Facts with Tom MacDonald, Adam Calhoun, and Dax
End racism
End division
Become united

2021-02-11 20:22:45

I linked off from playing If archive text games. Spent years playing through those on my braile note until I finally got a proper laptop from the local disability org. While trying to setup interpretors that worked with Jaws, I found audiogames.net and decided to take a look.

Like another person, I found the games before noticing the forums linked with it. So I mostly just tumbled through the list of games that existed at the time,a nd tried many out. Openned up a whole new world of entertainment for me, and I am now here.
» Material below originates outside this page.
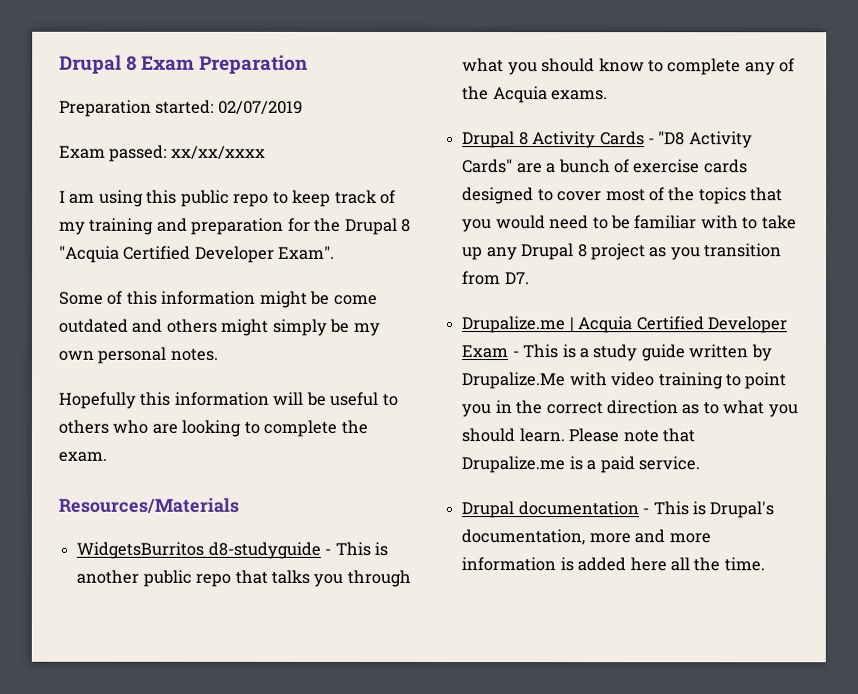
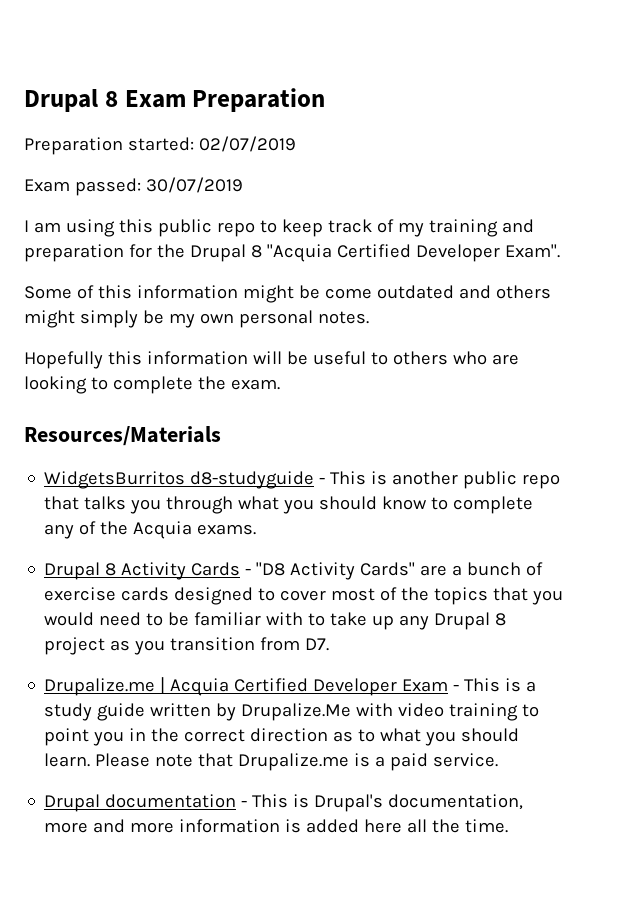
[170,145,266,160] xx/xx/xxxx -> [145,177,243,193] 30/07/2019

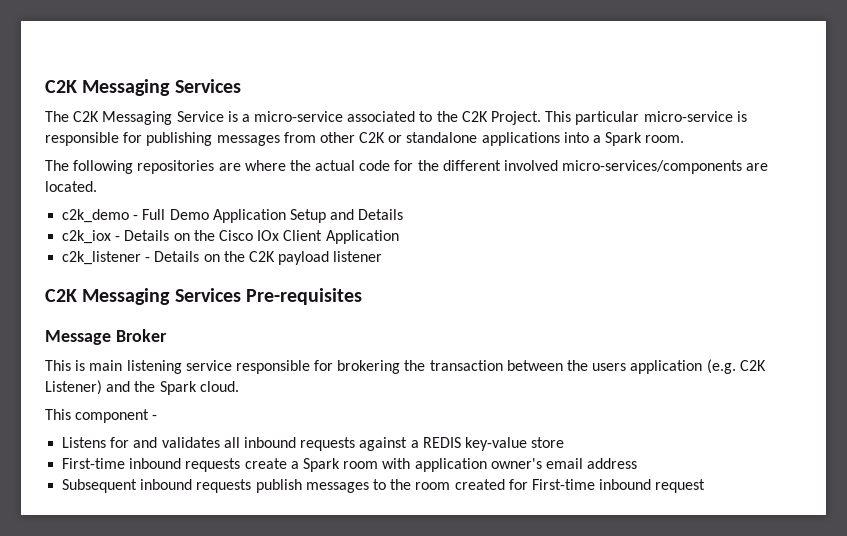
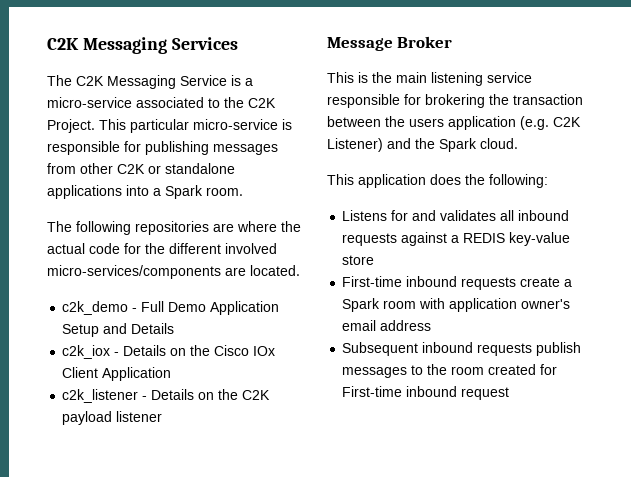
[45,288,362,305] // C2K Messaging Services Pre-requisites -> (163, 416) none
(86, 365) none -> [372,72,392,83] the
[75,409,158,423] component - -> [358,174,548,188] application does the following:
The answer to your question is forum.audiogames.net/search

2021-02-11 21:28:45

hi,
for me it was threw my   assistive technology instructor and he  showed  me this website and  my first audiogame was  sonic zoom. then I didn't really check this website  until I started playing muds and have  never looked back since then.

2021-02-11 21:44:29

I started with some Jim kitchen games for dos back in 04/05 during one of those blind training academies yiu live at after finishing grade school, but the sound on their pc was broken so I had to settle for text. When I learned about a free little screen reader in 2011 called nvda and installed it on our home pc, I started investigating blind gaming further and that is where I got started with audio games like Tarzan junior, descent unto madness and entombed. Games were very different then, and more experimental.

2021-02-11 22:30:12 (edited by manamon_player 2021-02-12 13:20:53)

hi
I found here by help of google's search engine
when I was 11 or 12 with help of some people and with they translations I downloaded the games from here without knowing that here also has a forum
after some years and some failed registrations and a lot of works Against the law such as making dramas and responding them and making clones, i'm now here. I can't forget my passed but I can repair myself and go for the future.
I never give up

2021-02-12 04:57:32

For me, ironically it was browser games first.
I had had this idea that games belonged on games systems, and computers and the internet were intended for school/university work only.

I had enough vision to play at least some of the 16 bit era games back on consoles like the snes when I was growing up, but at this point it was 2003, all the games were complex and 3d and it seemed there was nothing else.

Then I ran across an announcement in a braille magazine which mentioned whitestick.co.uk, and the games to play online page.
I looked at some of the offline games, but the idea of an audiogame was one I found just weird, and several I heard descriptions of like beautiful ears just didn't sound anything like the console games I was used to, or indeed the fps and rpg games I so much desired to play.

So, for a couple of years I stuck to playing games like sryth, ashes of angels and legend of the green dragon, which were great as far as they went, (as well as teaching me how to use the internet with Supernova), but didn't go all that far.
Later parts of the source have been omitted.